Apyx Medical's 2024 Fiscal Year: Insights and Future Plans

Apyx Medical Corporation Financial Summary for 2024
Apyx Medical Corporation (NASDAQ: APYX), renowned for its innovative helium plasma and radiofrequency technologies marketed as Renuvion, has announced its financial results for the fourth quarter and full year of 2024.
Key Highlights from Q4 2024
During Q4 of 2024, Apyx Medical saw significant growth in its single-use handpiece shipments, which increased by 5% overall and a remarkable 20% in the U.S. compared to the previous year. This growth momentum fuels optimism as the company gears up for future opportunities in the aesthetic market.
In a notable advancement, the company submitted a 510(k) premarket notification to the U.S. FDA for its AYON™ Body Contouring System. The move was ahead of schedule, with plans for a launch anticipated in the second half of 2025 pending necessary clearances.
Financial Performance
For the fourth quarter, Apyx Medical reported total revenue of $14.2 million, slightly down from $14.7 million from the same period last year. Revenue in the Advanced Energy segment was stable at approximately $12.1 million while OEM segment revenue saw a decline to around $2.1 million.
This quarter also showcased progress in reducing net loss attributable to stockholders, whereby the loss was reported at $4.6 million, significantly lowered from $9.6 million in the same quarter last year. Adjusted EBITDA also improved, decreasing from $4.7 million to $2.2 million year-over-year.

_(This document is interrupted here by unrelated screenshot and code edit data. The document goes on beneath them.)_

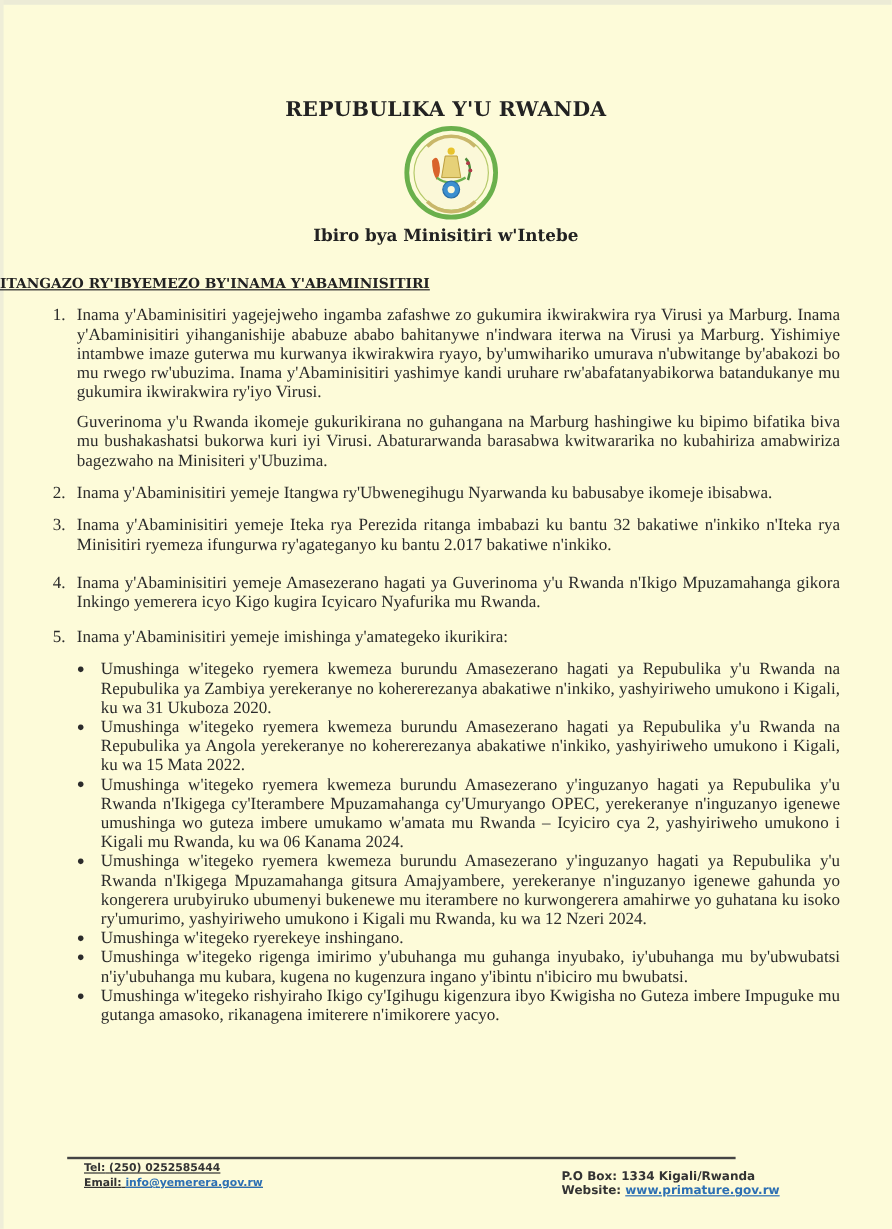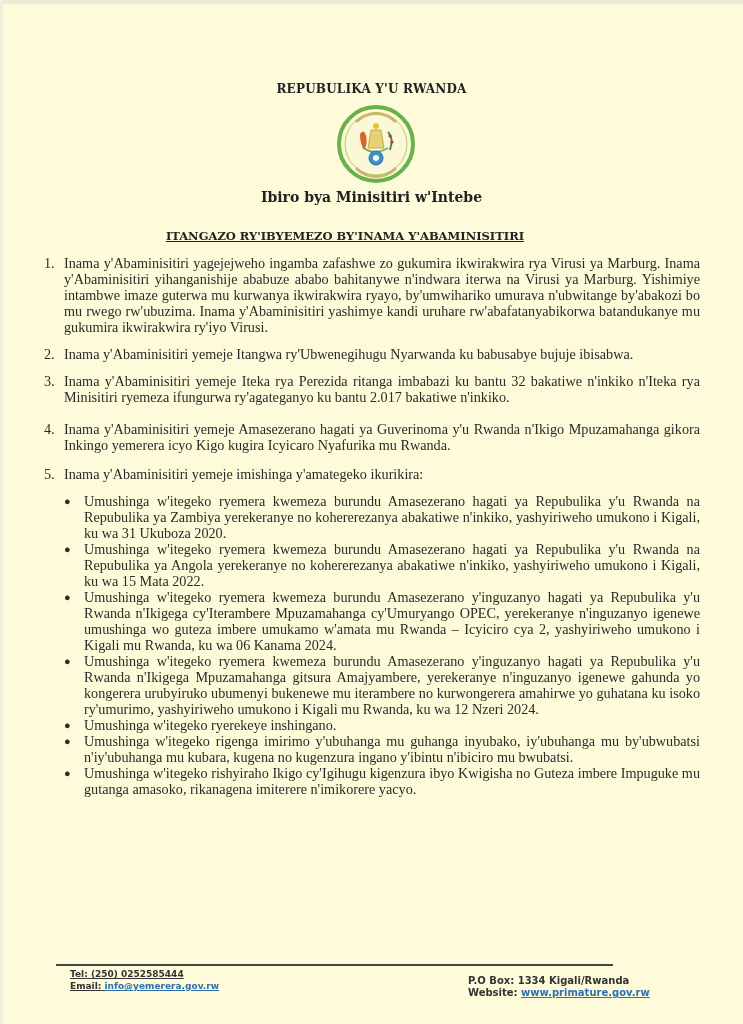"REPUBULIKA Y'U RWANDA" .header-title { font-size: 12px -> 17px }
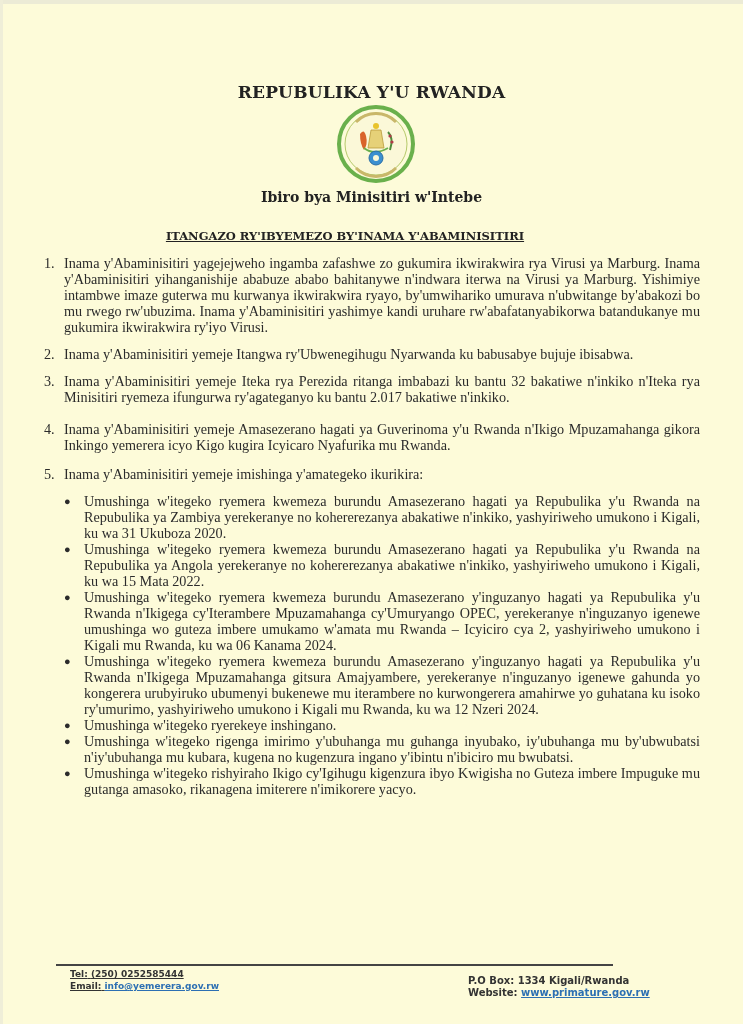"ITANGAZO RY'IBYEMEZO BY'INAMA" .doc-title { text-align: center -> left }
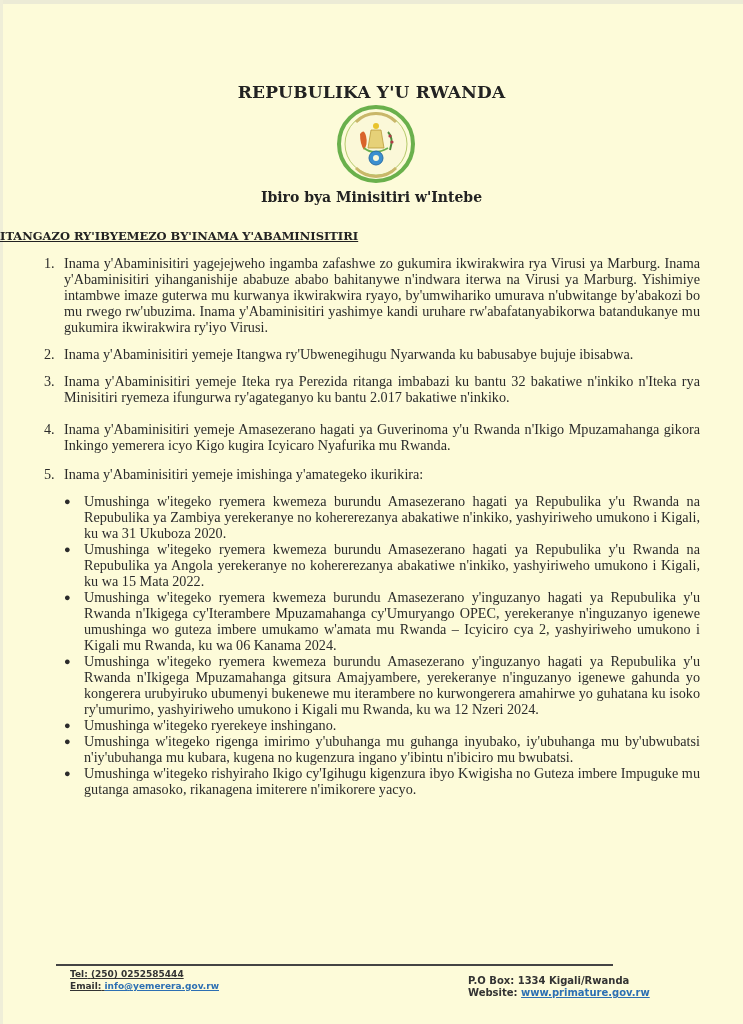"Guverinoma y'u Rwanda ikomeje" p { html: none -> <p>Guverinoma y'u Rwanda ikomeje gukurikirana no guhangana na Marburg hashingiwe ku bipimo bifatika biva mu bushakashatsi bukorwa kuri iyi Virusi. Abaturarwanda barasabwa kwitwararika no kubahiriza amabwiriza bagezwaho na Minisiteri y'Ubuzima.</p> }
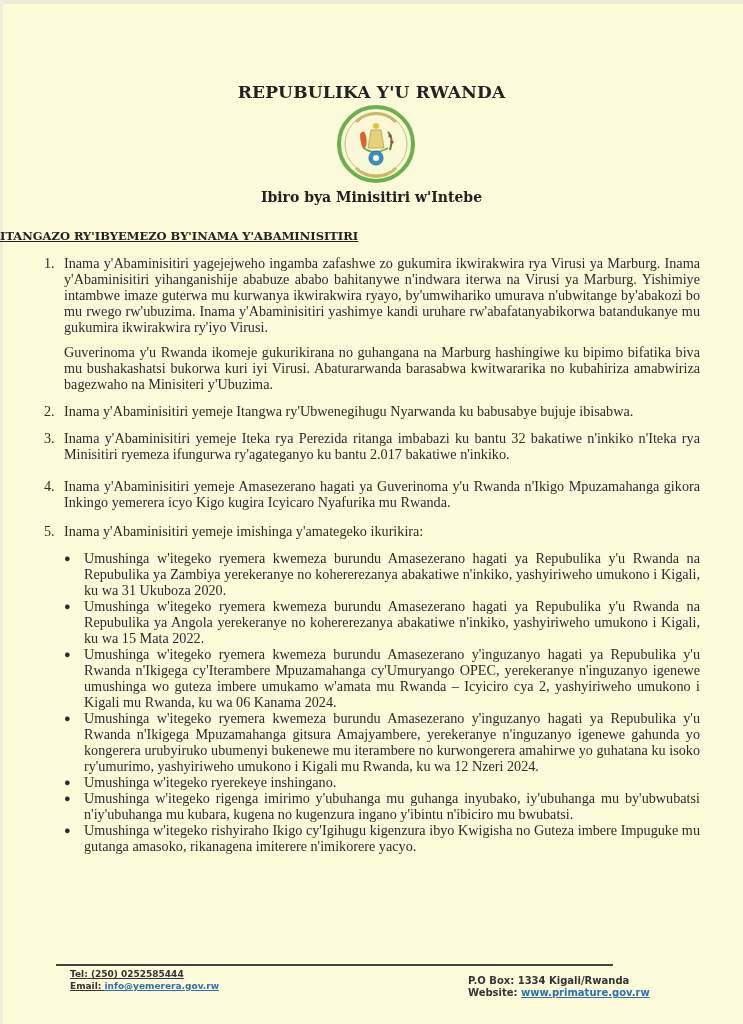"Inama y'Abaminisitiri yemeje Itangwa" p { text: bujuje -> ikomeje }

Annual Performance Overview
Looking at the broader 2024 results, total annual revenue decreased to $48.1 million from $52.3 million in 2023, representing an 8% decline. This annual revenue trend aligns with challenges in the capital equipment market amid ongoing economic uncertainties.
Segment Analysis
Sales from the Advanced Energy segment fell by 11% to $38.6 million, primarily due to reduced generator sales in both domestic and certain international markets. Conversely, the OEM segment demonstrated resilience, with revenue increasing 6% to $9.5 million, driven by higher volumes from existing customer relationships.
Operational Updates and Strategic Initiatives
Apyx Medical recently fortified its balance sheet by closing a $7 million registered direct offering. Furthermore, the company underwent a cost-saving restructuring, which included a workforce reduction to streamline operations, projecting an estimated annual cost saving of $4.3 million moving forward.
The company is also optimistic about the growing patient population utilizing GLP-1s for weight loss, which enhances the opportunities for Renuvion in aesthetics. As such, Apyx Medical considers Renuvion as a potential standard of care for treating loose skin in post-weight loss patients.
Looking Forward to 2025
As part of its outlook for 2025, Apyx Medical has set its revenue guidance target in the range of $47.6 million to $49.0 million, with expectations for Advanced Energy revenue to be approximately $39.6 million to $41 million.
With a focus on innovation and expanding market presence, the company is poised to leverage its advancements in the aesthetic field to drive growth in the upcoming year. Apyx's management team is keen to maintain positive momentum and build on their successes from 2024.
Frequently Asked Questions
What were Apyx Medical's revenues for Q4 2024?
Apyx Medical reported total revenues of $14.2 million for the fourth quarter of 2024.
How did the company's net loss change from Q4 2023 to Q4 2024?
The net loss attributable to stockholders decreased from $9.6 million in Q4 2023 to $4.6 million in Q4 2024.
What new products does Apyx Medical plan to launch?
The company plans to launch the AYON™ Body Contouring System in late 2025, pending FDA clearance.
What is the company's revenue guidance for 2025?
Apyx Medical's revenue guidance for 2025 is set between $47.6 million and $49.0 million.
What strategic changes did Apyx Medical implement recently?
Apyx Medical executed a restructuring initiative, reducing its workforce to optimize operating efficiency and projected annual cost savings of approximately $4.3 million.